## What is needed
Using the word "your" as the filter, copy each matching line from the records.
*** Dataset records
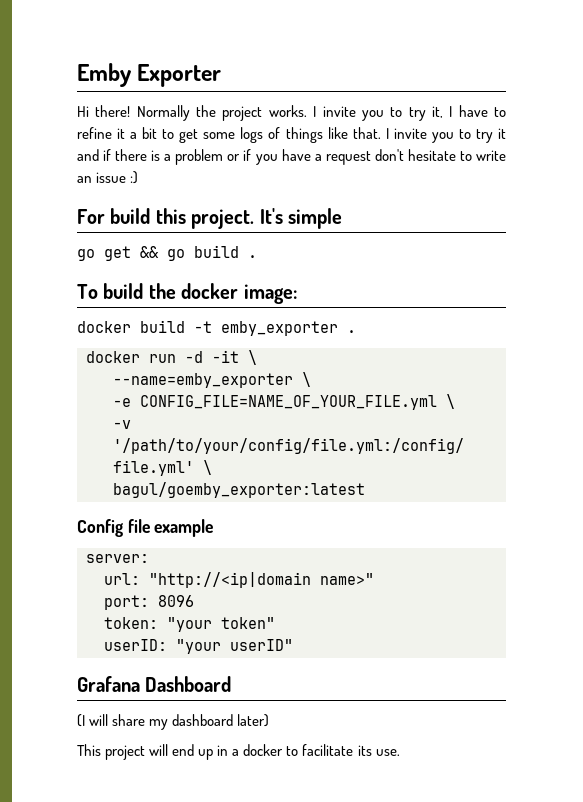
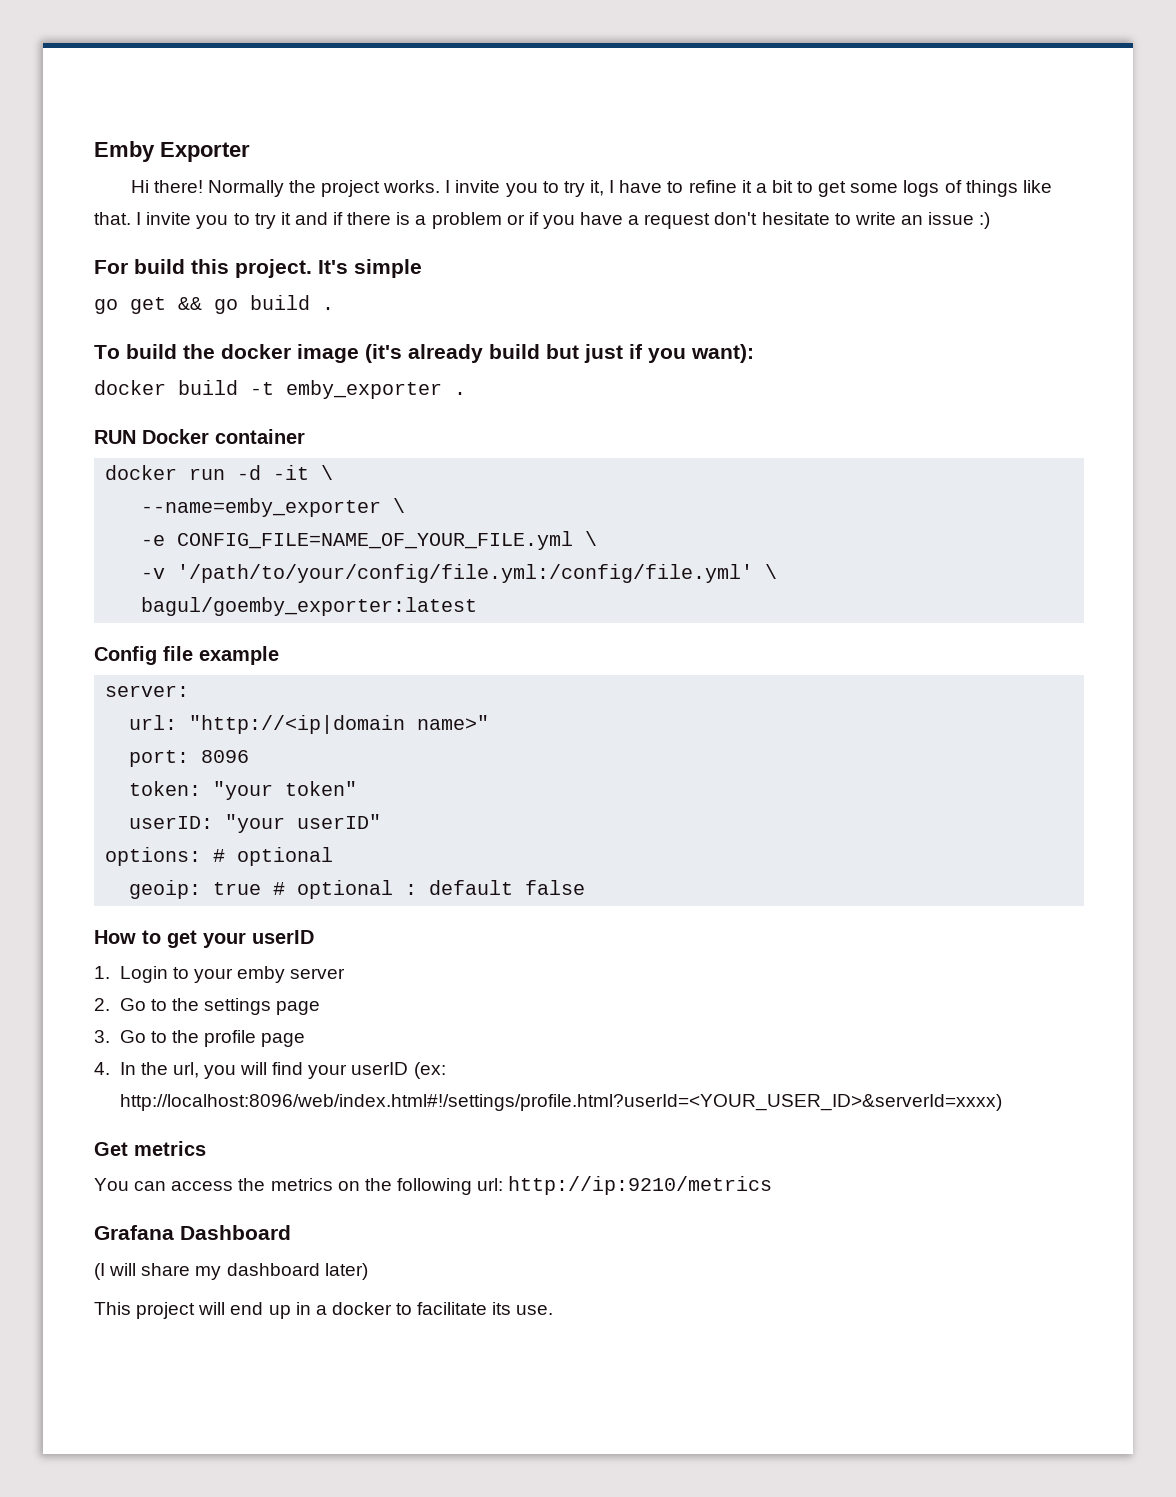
- To build the docker image:
+ To build the docker image (it's already build but just if you want):
+ RUN Docker container
+ options: # optional
+ geoip: true # optional : default false
+ How to get your userID
+ 1. Login to your emby server
+ 2. Go to the settings page
+ 3. Go to the profile page
+ 4. In the url, you will find your userID (ex: http://localhost:8096/web/index.html#!/settings/profile.html?userId=<YOUR_USER_ID>&serverId=xxxx)
+ Get metrics
+ You can access the metrics on the following url: http://ip:9210/metrics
******
## Exercise result
+ How to get your userID
+ 1. Login to your emby server
+ 4. In the url, you will find your userID (ex: http://localhost:8096/web/index.html#!/settings/profile.html?userId=<YOUR_USER_ID>&serverId=xxxx)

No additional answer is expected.